■ Edit difference data ■
⁂

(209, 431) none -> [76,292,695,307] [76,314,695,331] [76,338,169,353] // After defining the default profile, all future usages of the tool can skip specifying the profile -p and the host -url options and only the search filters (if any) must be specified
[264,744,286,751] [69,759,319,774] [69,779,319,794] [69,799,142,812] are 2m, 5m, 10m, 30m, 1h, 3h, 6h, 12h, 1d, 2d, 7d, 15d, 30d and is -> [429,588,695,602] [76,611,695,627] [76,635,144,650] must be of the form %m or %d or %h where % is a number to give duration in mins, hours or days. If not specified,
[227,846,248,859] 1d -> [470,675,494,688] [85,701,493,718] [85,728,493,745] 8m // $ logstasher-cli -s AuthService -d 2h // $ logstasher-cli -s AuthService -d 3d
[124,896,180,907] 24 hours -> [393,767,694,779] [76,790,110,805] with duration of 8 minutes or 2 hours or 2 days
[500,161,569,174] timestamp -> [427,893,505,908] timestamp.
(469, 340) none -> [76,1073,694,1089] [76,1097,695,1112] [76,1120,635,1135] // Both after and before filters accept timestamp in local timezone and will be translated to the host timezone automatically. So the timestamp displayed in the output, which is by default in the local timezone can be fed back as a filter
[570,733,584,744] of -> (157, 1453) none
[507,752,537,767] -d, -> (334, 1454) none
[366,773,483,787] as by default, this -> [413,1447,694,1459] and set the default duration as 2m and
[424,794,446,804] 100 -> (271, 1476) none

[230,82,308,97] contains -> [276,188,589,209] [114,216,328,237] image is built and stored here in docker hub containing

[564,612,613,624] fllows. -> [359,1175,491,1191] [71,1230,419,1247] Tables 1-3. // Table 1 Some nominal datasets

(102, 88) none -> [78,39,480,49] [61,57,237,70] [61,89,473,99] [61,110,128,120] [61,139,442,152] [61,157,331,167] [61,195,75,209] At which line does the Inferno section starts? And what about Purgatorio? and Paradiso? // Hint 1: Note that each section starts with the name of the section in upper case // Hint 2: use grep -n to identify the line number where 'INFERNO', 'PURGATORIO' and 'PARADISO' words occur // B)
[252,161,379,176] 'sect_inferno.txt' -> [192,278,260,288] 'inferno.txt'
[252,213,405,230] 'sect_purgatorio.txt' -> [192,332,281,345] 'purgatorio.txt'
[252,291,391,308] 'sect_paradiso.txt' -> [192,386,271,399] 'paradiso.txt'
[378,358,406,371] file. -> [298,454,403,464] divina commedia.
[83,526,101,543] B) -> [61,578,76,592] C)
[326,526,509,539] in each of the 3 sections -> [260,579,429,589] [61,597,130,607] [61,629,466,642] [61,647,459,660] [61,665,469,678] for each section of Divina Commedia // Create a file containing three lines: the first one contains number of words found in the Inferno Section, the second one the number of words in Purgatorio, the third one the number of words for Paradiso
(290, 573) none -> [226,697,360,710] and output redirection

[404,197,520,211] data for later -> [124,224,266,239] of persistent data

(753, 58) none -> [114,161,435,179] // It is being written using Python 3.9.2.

⁂

Your reply should be a single number: the count of lines above that include the string "specified".

2